Analisaaceh.com, Banda Aceh | Minat masyarakat Aceh untuk bekerja di luar negeri terus meningkat. Data Balai Pelayanan Perlindungan Pekerja Migran Indonesia (BP3MI) Aceh mencatat, sepanjang Januari hingga September 2025 sudah ada 1.600 orang yang mendaftarkan diri sebagai calon pekerja migran.
Kepala BP3MI Aceh, Siti Rolijah, mengatakan tingginya angka tersebut menunjukkan antusiasme warga Aceh dalam mencari peluang kerja di luar negeri. Tiga negara yang paling diminati adalah Jepang, Arab Saudi, dan Malaysia. Adapun latar belakang pendidikan para pendaftar mayoritas berasal dari lulusan SMA/SMK, D3, hingga sarjana.
“Tiga negara tujuan terbanyak yaitu Jepang, Arab Saudi, dan Malaysia. Dari sisi pendidikan, mayoritas pelamar berasal dari lulusan SMA/SMK, D3, dan S1,” ujarnya kepada analisaaceh.com, Senin (29/9/2025).
Adapun sektor yang paling diminati meliputi manufaktur/industri, perawat, hospitality (perhotelan dan restoran), serta perkebunan.
Meski demikian, di tengah tingginya minat tersebut, masih banyak warga Aceh yang memilih jalur non-prosedural.
Menurut Siti Rolijah, hal ini tidak hanya disebabkan oleh prosedur yang dianggap rumit, tetapi juga biaya penempatan yang tinggi serta minimnya pengetahuan dan kesadaran masyarakat terhadap aturan maupun perlindungan pekerja migran.
“Sebagian besar masyarakat belum sepenuhnya memahami regulasi dan risiko bekerja secara ilegal. Faktor inilah yang menyebabkan masih banyak pekerja migran asal Aceh berangkat non-prosedural. Padahal risikonya sangat besar, mulai dari tidak adanya perlindungan hukum, posisi kerja yang rentan, hingga ancaman keselamatan,” jelasnya.
Selain itu, BP3MI Aceh juga mencatat adanya sejumlah kesenjangan antara kualifikasi yang dibutuhkan pemberi kerja dengan ketersediaan calon pekerja, di antaranya Calon pekerja memiliki keterampilan teknis, tetapi belum menguasai bahasa negara tujuan (Jepang, Jerman, Korea Selatan, maupun Inggris).

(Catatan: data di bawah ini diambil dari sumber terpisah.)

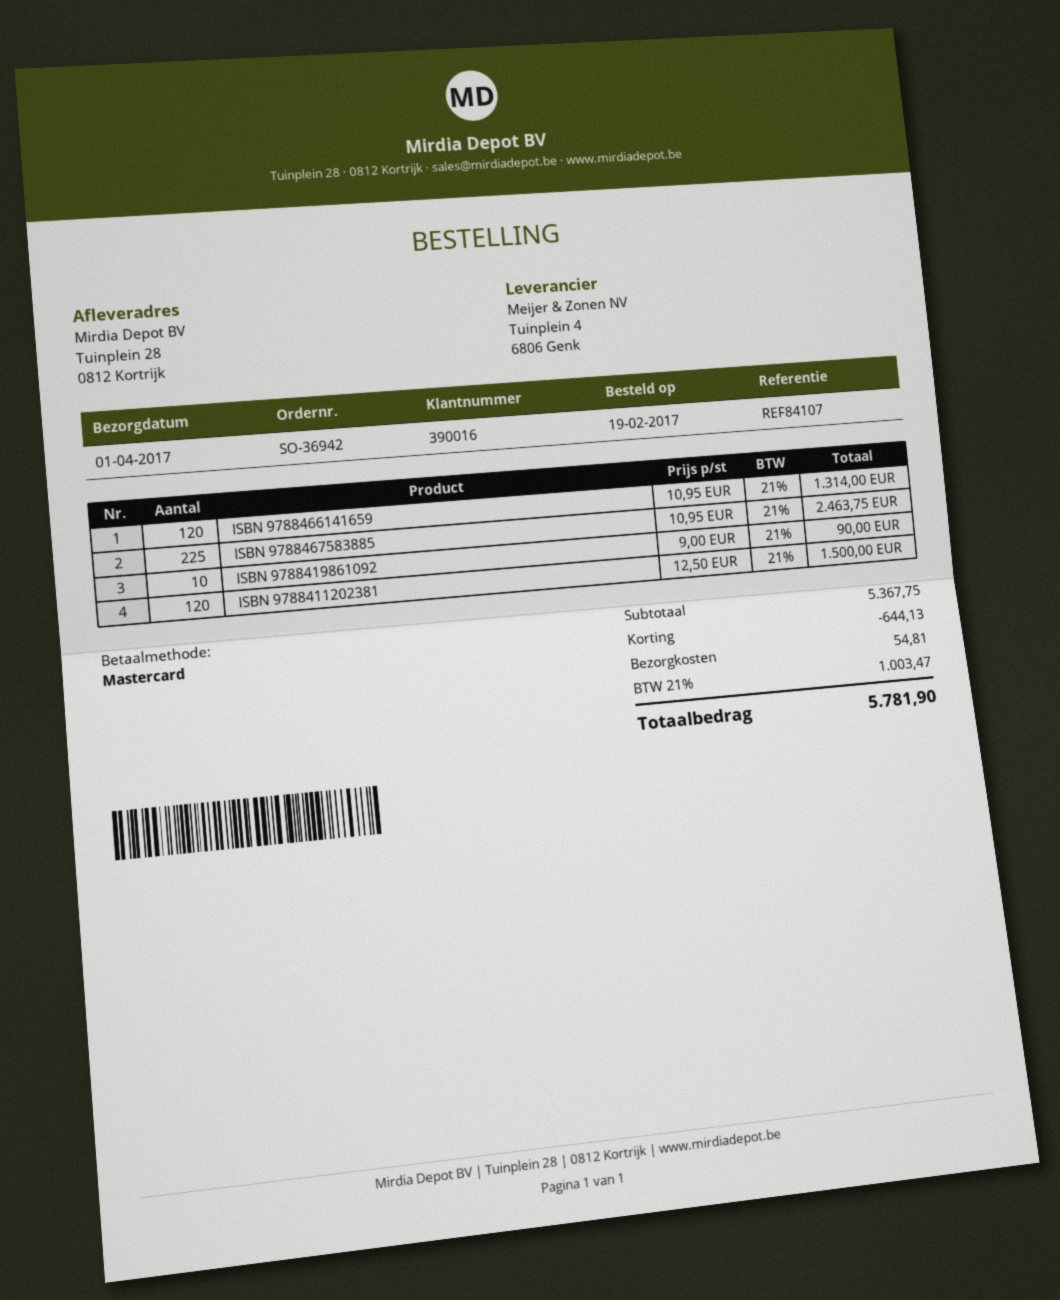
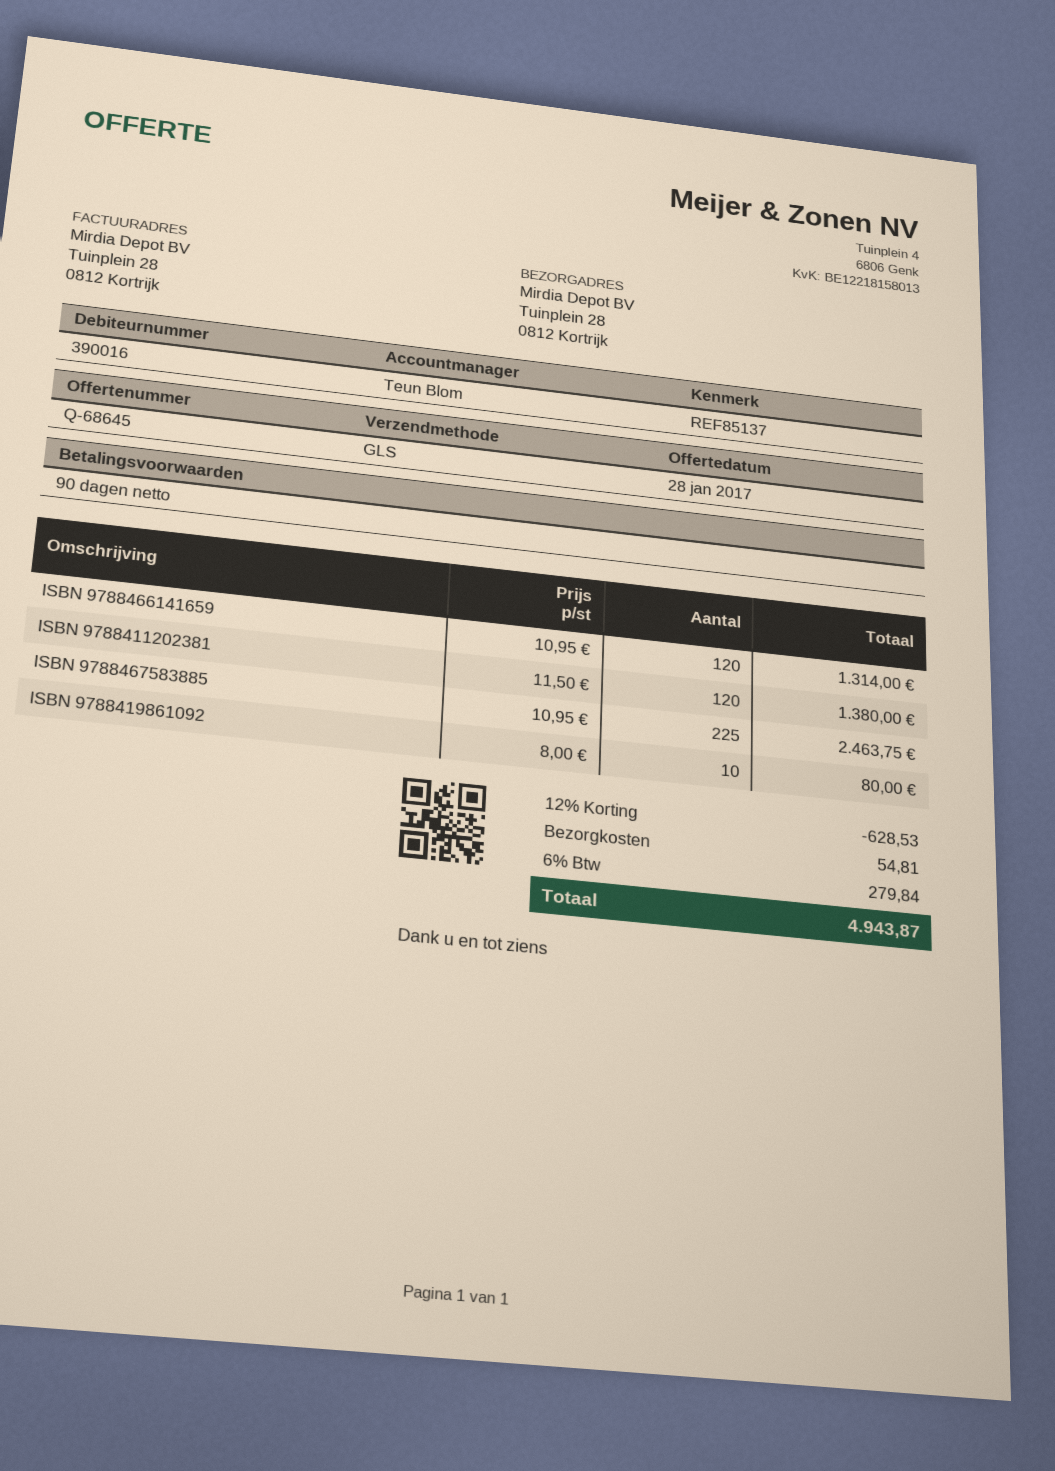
reference: REF84107 -> REF85137
ISBN 9788419861092: 10 x 9.00 = 90.00 -> 10 x 8.00 = 80.00
ISBN 9788411202381: 120 x 12.50 = 1500.00 -> 120 x 11.50 = 1380.00
discount: 644.13 -> 628.53
tax: 21% = 1003.47 -> 6% = 279.84
total: 5781.90 -> 4943.87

“Calon pekerja sudah memiliki keterampilan dan bahasa, tetapi belum memiliki sertifikasi resmi. Calon pekerja yang telah lulus seleksi sering terkendala biaya penempatan,” paparnya.

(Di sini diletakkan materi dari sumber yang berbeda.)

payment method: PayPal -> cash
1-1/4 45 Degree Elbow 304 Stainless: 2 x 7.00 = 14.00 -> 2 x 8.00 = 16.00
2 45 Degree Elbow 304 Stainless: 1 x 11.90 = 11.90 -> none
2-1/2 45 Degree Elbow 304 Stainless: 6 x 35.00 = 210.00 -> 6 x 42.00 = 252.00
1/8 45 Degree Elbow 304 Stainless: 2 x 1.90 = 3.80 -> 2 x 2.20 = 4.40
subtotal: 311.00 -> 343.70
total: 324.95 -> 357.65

Kesenjangan ini berdampak pada masih kecilnya jumlah penempatan pekerja migran asal Aceh melalui jalur prosedural. Di sisi lain, banyak calon pekerja tetap memaksakan diri berangkat meskipun tidak memenuhi syarat keterampilan dan dokumen, yang akhirnya berujung pada status ilegal.

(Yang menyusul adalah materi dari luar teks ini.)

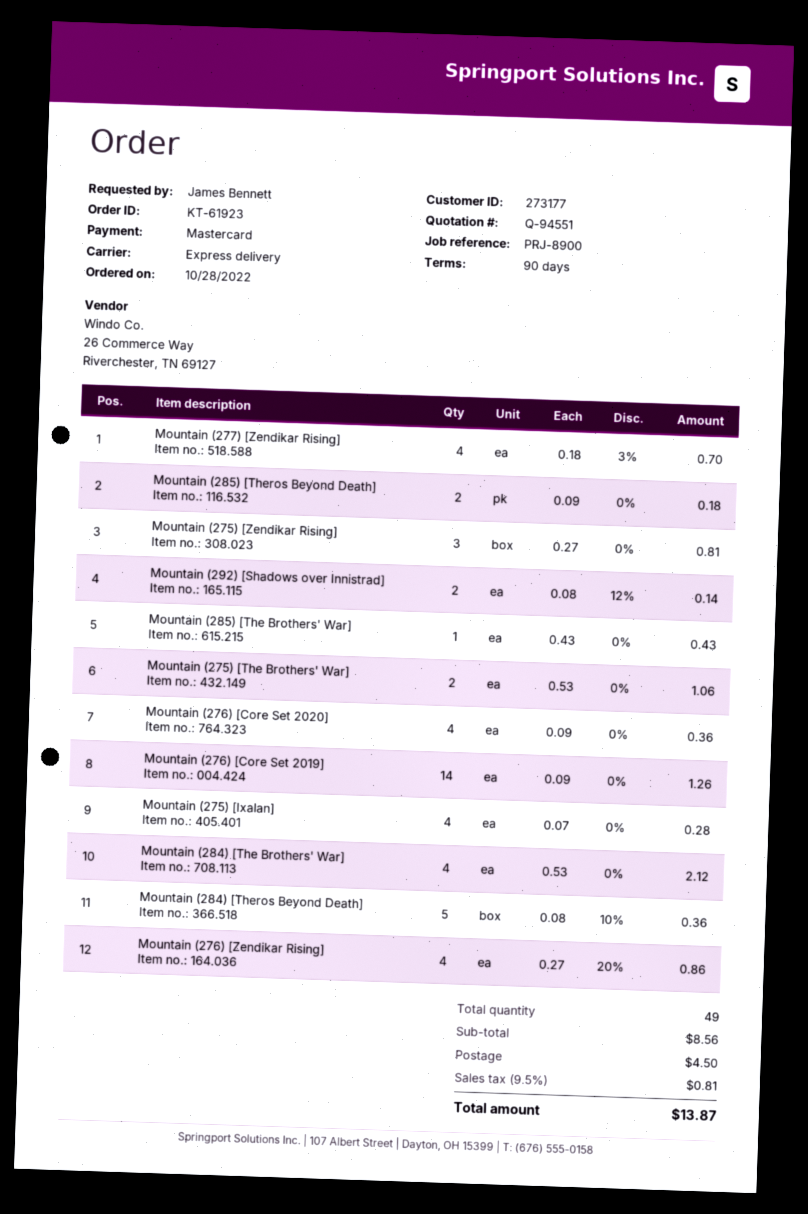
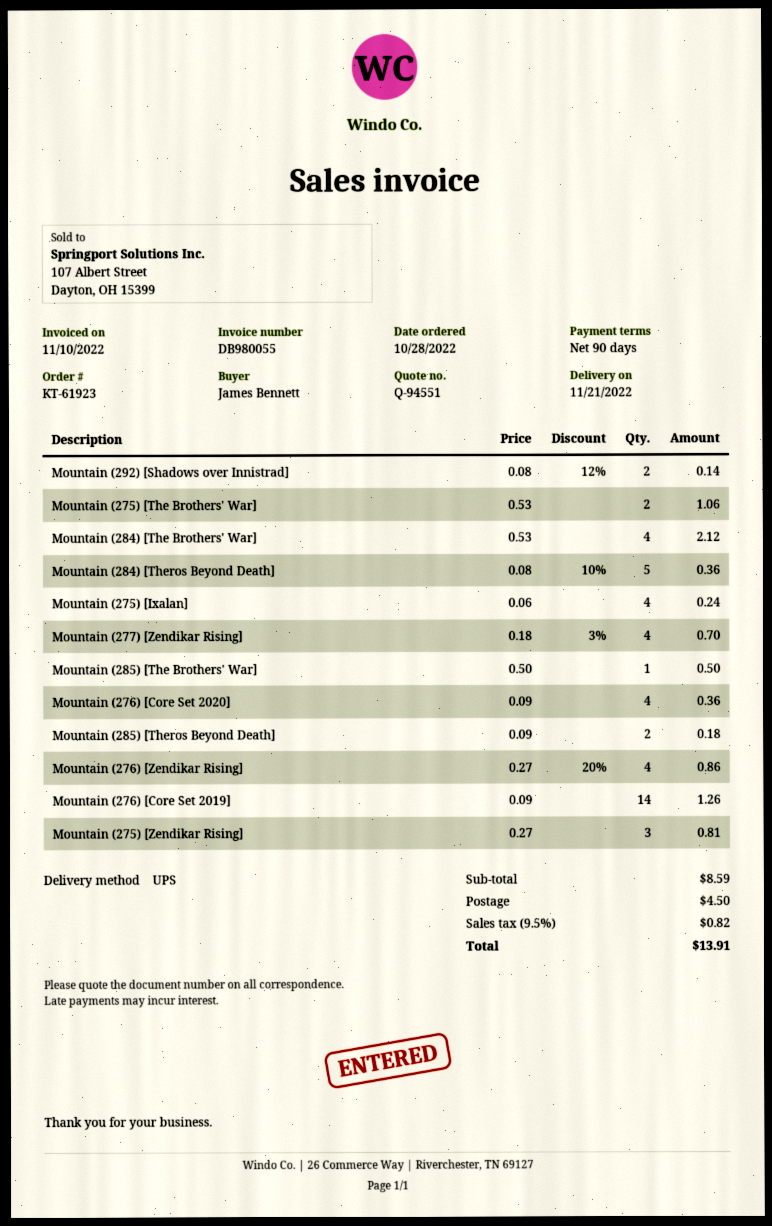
shipping method: express -> UPS
Mountain (285) [The Brothers' War]: 1 x 0.43 = 0.43 -> 1 x 0.50 = 0.50
Mountain (275) [Ixalan]: 4 x 0.07 = 0.28 -> 4 x 0.06 = 0.24
subtotal: 8.56 -> 8.59
tax: 9.5% = 0.81 -> 9.5% = 0.82
total: 13.87 -> 13.91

Untuk menekan persoalan ini, BP3MI menilai diperlukan sinergi lintas sektor antara pemerintah pusat, pemerintah daerah, hingga pemerintah gampong. Sosialisasi yang luas dan berkesinambungan dinilai menjadi kunci agar masyarakat lebih memahami aturan serta risiko bekerja non-prosedural.
“Selain sosialisasi, perlu dukungan pelatihan keterampilan dan bahasa asing yang dialokasikan secara merata. Dengan begitu, calon pekerja Aceh dapat lebih siap bersaing dan memenuhi kebutuhan pasar kerja luar negeri,” pungkas Kepala BP3MI Aceh.